No âmbito do Projeto Optimismo em Construção celebrámos, no dia 3 de Junho, os “Bons Momentos”: momentos+ que nos acompanharão sempre num imenso sorriso. O futuro é o tecido do presente e no presente vemos o quanto os alicerces sólidos de uma boa formação se revelam: uma construção que tem nos pais o seu fundamento.

Aos pais, aos alunos do 11º E1, obrigada por colorirem o futuro num imenso sorriso; obrigada por nos fazerem acreditar no maravilhoso do amanhã!
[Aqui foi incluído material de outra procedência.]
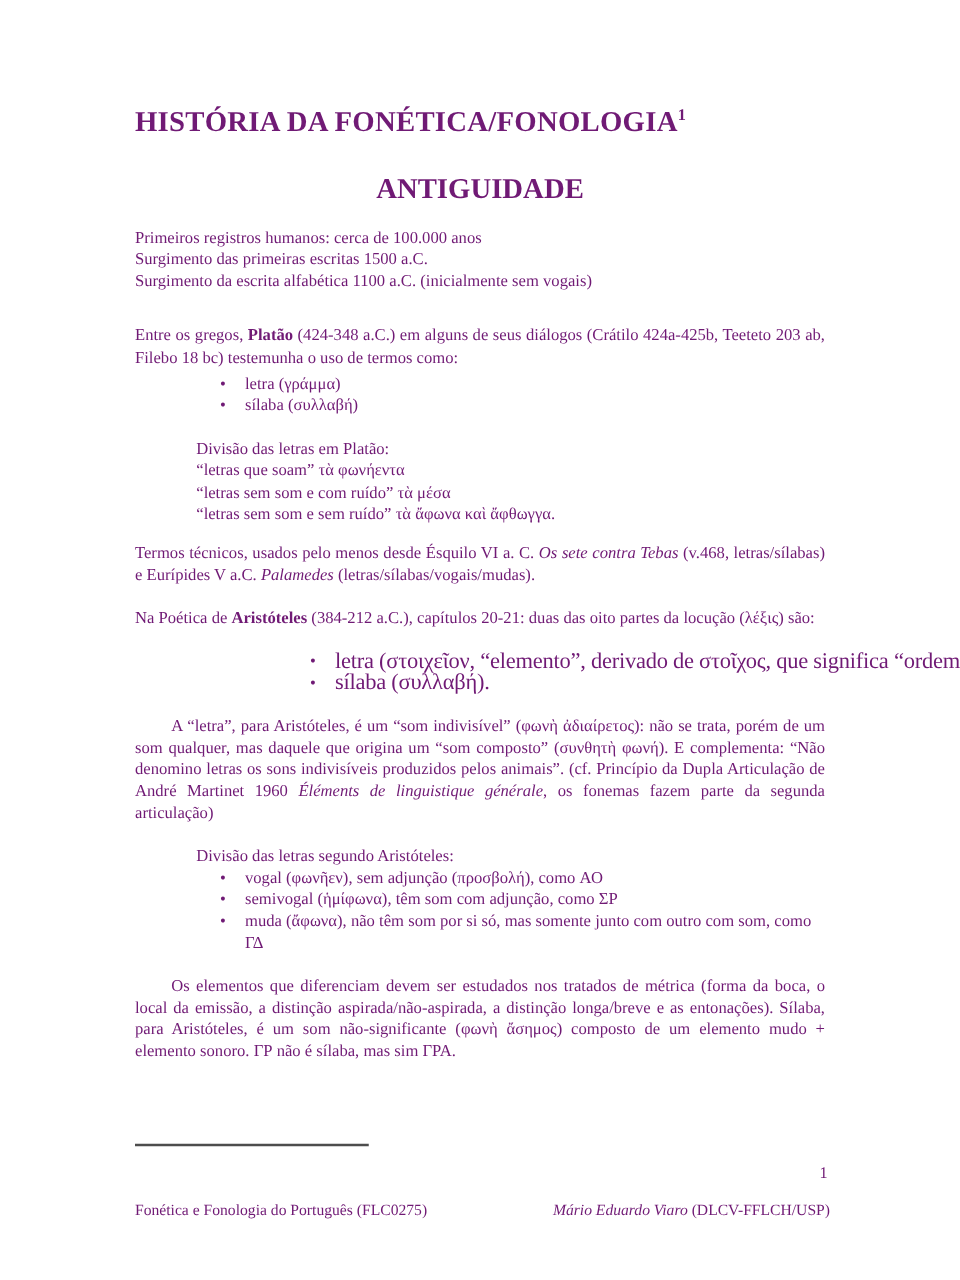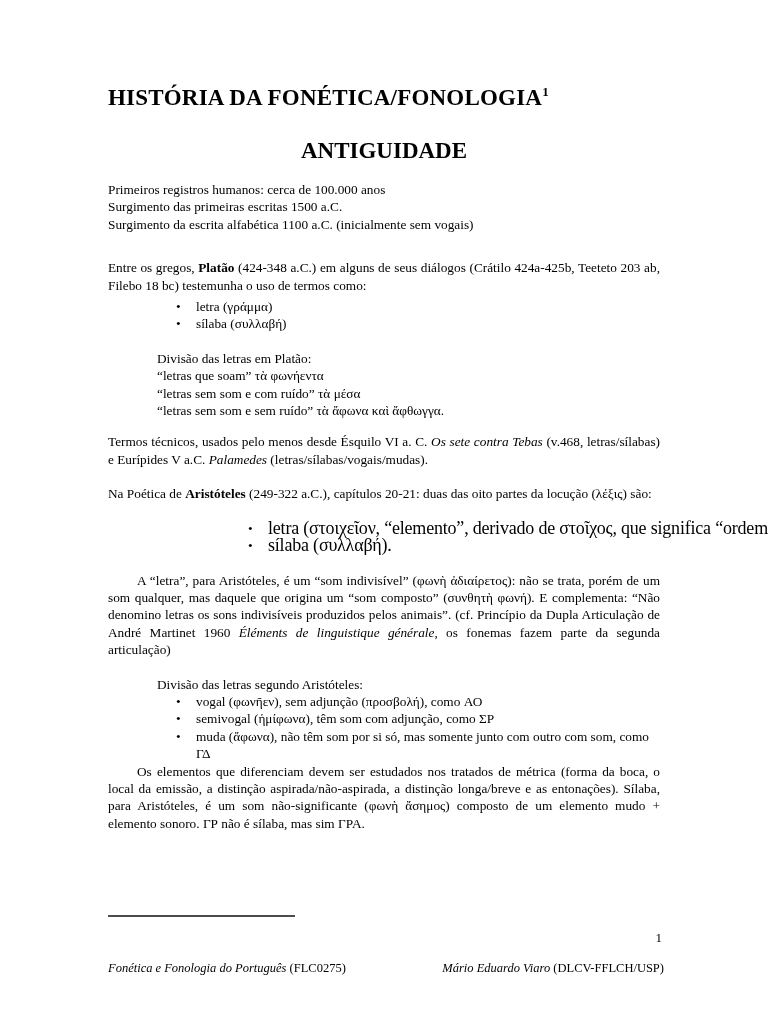--- a/index.html
+++ b/index.html
@@ -1,20 +1,20 @@
 <!DOCTYPE html>
 <html><head>
 <meta charset="utf-8">
 <style>
   html,body { margin:0; padding:0; background:#ffffff; }
   .page {
     position:relative;
     width:768px; height:1024px;
     background:#ffffff;
-    color:#000000;
+    color:#701a75;
     font-family:"Liberation Serif","DejaVu Serif",serif;
     font-size:13.3px;
     line-height:17.4px;
     overflow:hidden;
   }
   .content { padding:0 108px; }
   .doc-title {
     margin:0; padding-top:84px;
     font-size:23px; line-height:27px; font-weight:bold;
     letter-spacing:0.2px;
@@ -26,21 +26,21 @@
     font-size:23px; line-height:20px; font-weight:bold;
   }
   .intro { margin-top:20px; }
   .para { margin:0; }
   .justify { text-align:justify; }
   .indent { text-indent:29px; }
   .p-plato { margin-top:26px; }
   .p-termos { margin-top:14px; }
   .p-poetica { margin-top:17px; }
   .p-letra { margin-top:17px; }
-  .p-elementos { margin-top:0; }
+  .p-elementos { margin-top:17px; }
   .subhead { margin-top:17px; margin-left:49px; }
   .subhead2 { margin-top:17px; margin-left:49px; }
   .quotes { margin-left:49px; }
   .blist { margin-top:4px; }
   .blist-2 { margin-top:17px; }
   .li { display:flex; margin-left:68px; }
   .blist-2 .li { margin-left:140px; }
   .li .dot { flex:0 0 20px; width:20px; }
   .blist-2 .li .txt { white-space:nowrap; font-size:18px; letter-spacing:-0.2px; }
   .footnote-rule {
@@ -85,21 +85,21 @@
 
     <div class="para subhead">Divisão das letras em Platão:</div>
     <div class="quotes">
       <div class="para">“letras que soam” τὰ φωνήεντα</div>
       <div class="para">“letras sem som e com ruído” τὰ μέσα</div>
       <div class="para">“letras sem som e sem ruído” τὰ ἄφωνα καὶ ἄφθωγγα.</div>
     </div>
 
     <p class="para justify p-termos rich"><span>Termos técnicos, usados pelo menos desde Ésquilo VI a. C. </span><span style="font-style: italic;">Os sete contra Tebas</span><span> (v.468, letras/sílabas) e Eurípides V a.C. </span><span style="font-style: italic;">Palamedes</span><span> (letras/sílabas/vogais/mudas).</span></p>
 
-    <p class="para justify p-poetica rich"><span>Na </span><span style="">Poética</span><span> de </span><span style="font-weight: bold;">Aristóteles</span><span> (249-322 a.C.), capítulos 20-21: duas das oito partes da locução (λέξις) são:</span></p>
+    <p class="para justify p-poetica rich"><span>Na </span><span style="">Poética</span><span> de </span><span style="font-weight: bold;">Aristóteles</span><span> (384-212 a.C.), capítulos 20-21: duas das oito partes da locução (λέξις) são:</span></p>
 
     <div class="blist-2">
       <div class="li">
         <span class="dot">•</span>
         <span class="txt">letra (στοιχεῖον, “elemento”, derivado de στοῖχος, que significa “ordem”)</span>
       </div>
       <div class="li">
         <span class="dot">•</span>
         <span class="txt">sílaba (συλλαβή).</span>
       </div>
@@ -126,16 +126,16 @@
 
     <p class="para justify indent p-elementos">Os elementos que diferenciam devem ser estudados nos tratados de métrica (forma da boca, o local da emissão, a distinção aspirada/não-aspirada, a distinção longa/breve e as entonações). Sílaba, para Aristóteles, é um som não-significante (φωνὴ ἄσημος) composto de um elemento mudo + elemento sonoro. ΓΡ não é sílaba, mas sim ΓΡΑ.</p>
 
   </div>
 
   <div class="footnote-rule"></div>
 
   <div class="page-num">1</div>
 
   <div class="footer-row">
-    <span class="rich"><span style="font-style: italic;">Fonética e Fonologia do Português</span><span> (FLC0275)</span></span>
+    <span class="rich"><span style="">Fonética e Fonologia do Português</span><span> (FLC0275)</span></span>
     <span class="rich"><span style="font-style: italic;">Mário Eduardo Viaro</span><span> (DLCV-FFLCH/USP)</span></span>
   </div>
 </div>
 
 </body></html>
Nota: Nesta celebração, a aluna Margarida Araújo apresentou um trabalho fantástico, em parte inspirado no nosso Reinventar um Portugal mais Risonho. Não deixem de o ver: só estará disponível online temporariamente.

 

domingo, 26 de maio de 2013

Para refletir

 imagem tirada da net

"Todos, sem exceção, temos um defeito dominante. E a melhor forma de corrigir defeitos é desenvolver as qualidades contrárias. E o segredo para desenvolver qualidades ou virtudes é puxar pela nossa melhor qualidade. Quando desenvolvo o meu talento, todo o resto da personalidade cresce e amadurece. Qual é a minha melhor qualidade?"
Vasco Pinto Magalhães, Não há soluções, há caminhos

quinta-feira, 23 de maio de 2013

Alegria

A alegria é o sentimento mais solidário que conheço. Quem está alegre nunca está só. Tem pensamentos de companhia, que transbordam as dimensões meramente individuais e se comunicam a tudo o que nos rodeia: às flores, aos pássaros e, sobretudo, às pessoas, que, quando não estão doentes ou deprimidas, gostam muito de partilhar este sentimento.”
                                                                                                 Ana Cristina Alves



        Alegria é das palavras que só de pronunciar já me contagia pelo que significa. Ao contrário da tristeza, a alegria abre-nos ao mundo e faz-nos sentir realmente vivos. É a essência da vitalidade, o sol da nossa vida. Mas, como nos diz José Tolentino Mendonça, a alegria não nos pertence, a alegria atravessa-nos, pois nasce do acolhimento.


Sejamos porosos à vida, acolhamo-la em hospitalidade.